Tuesday, 2 November 2010

MILARQ project final progress report

An initial draft of the the project's final progress report has been posted at http://code.google.com/p/milarq/wiki/MILARQ_final_progress_post.

Details may be updated as needed over the coming few days, but the broad picture presented represents the project's state at the end of its funded activity.

Thursday, 30 September 2010

MILARQ technical review and planning meeting

This meeting, held on 30 September, was arranged to provide a possibly final review of progress and to identify remaining steps to wrapping up the project. Progress over the preceding two months was very satisfactory, and remaining technical issues are mainly matters of detail.

The intent from our previous meeting was that we would have made substantial progress on deploying MILARQ and other performance improvements in a query server over the CLAROS data.  This has substantially been achieved.

More detailed notes from the meeting are at; http://code.google.com/p/milarq/wiki/20100930_Meeting_Project_Progress

Tuesday, 28 September 2010

MILARQ progress update

I have now installed a copy of the MILARQ revised software and used this to construct a new query server over the CLAROS data.  This required scripting some additional preprocessing of the data while loading the triple store and new indexes. The query language used has been updated to SPARQL 1.1.

Individual queries with the revised software and data have been sped up by between 10 and 100 times, with an overall run time improvement of the CLAROS query test suite of about 20 times.  I think this is a useful result.  I think some more performance gains may be possible, but I also suspect we are near reaching a point of diminishing returns.

More detailed information about the performance improvements can be found at http://code.google.com/p/milarq/wiki/ClarosServerPerformanceNotes.
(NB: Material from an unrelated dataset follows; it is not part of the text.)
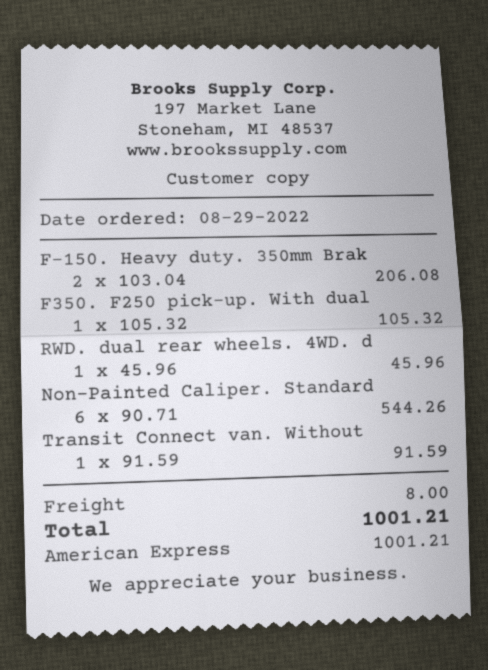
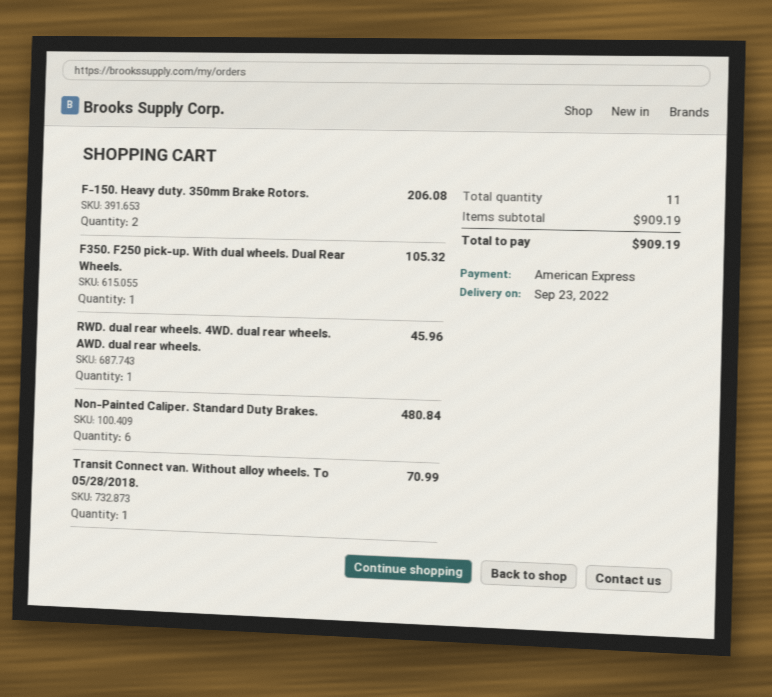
Non-Painted Caliper. Standard: 6 for 544.26 -> 6 for 480.84
Transit Connect van. Without: 1 for 91.59 -> 1 for 70.99
shipping: 8.00 -> none
total: 1001.21 -> 909.19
Essentially, 4 techniques have been used:
  1. reordering of queries so that more selective selective elements are evaluated earlier (this can also be performed automatically by the ARQ query processor in Jena).
  2. "materialization" of property paths and UNIONS in queries - adding "short cut" properties to the triple store, and use these properties in queries.
  3. customized indexes for finding earliest- and latest- occurrences of a given object type, and also for providing consistent ordering in other keyword-based object access queries.  These new indexes are not Lucene-based, as originally intended, as Lucene handing of result sorting is less scalable than had been anticipated.  Instead, a simple arrangement of flat files named by keywords, with contents sorted by the ordering key is used.
  4. pre-calculation of object counts by various categories, so that counting queries can run without having to access every matching object.
While the creation of additional indexes has been an important role to play in improving performance, I have been slightly surprised at the extent of gains that have been realized using techniques based on existing triple-store capabilities.  Of the 4 techniques discussed above, only number (3) depends on the new MILARQ indexes.

The revised query framework makes it easy to incorporate and configure new, specialized indexes to be accessed by SPARQL queries.  This gives us a useful path to future inclusion of, e.g., spatial indexes so we might pose questions like "Find all amphora found within 50Km of Athens". Actually deploying such an index would be an additional development, and will not be implemented by the MILARQ project.

Some remaining problems have been exposed or rediscovered:
  • some of the object counting queries over Arachne data are not accurate - some objects get double-counted - this is due to a problem in the counting queries, not the Arachne data
  • some data problems have been noted, with inconsistent date formats and many instances of zero years (which are not valid for xsd:gYear)
  • some of the date-ordered keyword indexes are quite cumbersome, and could usefully be slimmed down
  • lack of numeric (sortable) date information in data from the Arachne database.
  • use of strings that are not Unicode NFC - strictly, these not valid RDF, though the software still works with them
Remaining work for deployment in CLAROS:
  • address the problems noted above
  • optionally: update data export to use new, stable URIs adopted for the Erlangen CIDOC-CRM implementation.
  • generate and incorporate updated LIMC data, per previous CLAROS project discussions
  • load new database and deploy query server on public host
  • update CLAROS explorer to use new queries, test and ascertain query mix in actual workload.
Further notes about outstanding issues are at http://code.google.com/p/milarq/wiki/OutstandingIssues, but not all of these are in scope for being addressed by the MILARQ project.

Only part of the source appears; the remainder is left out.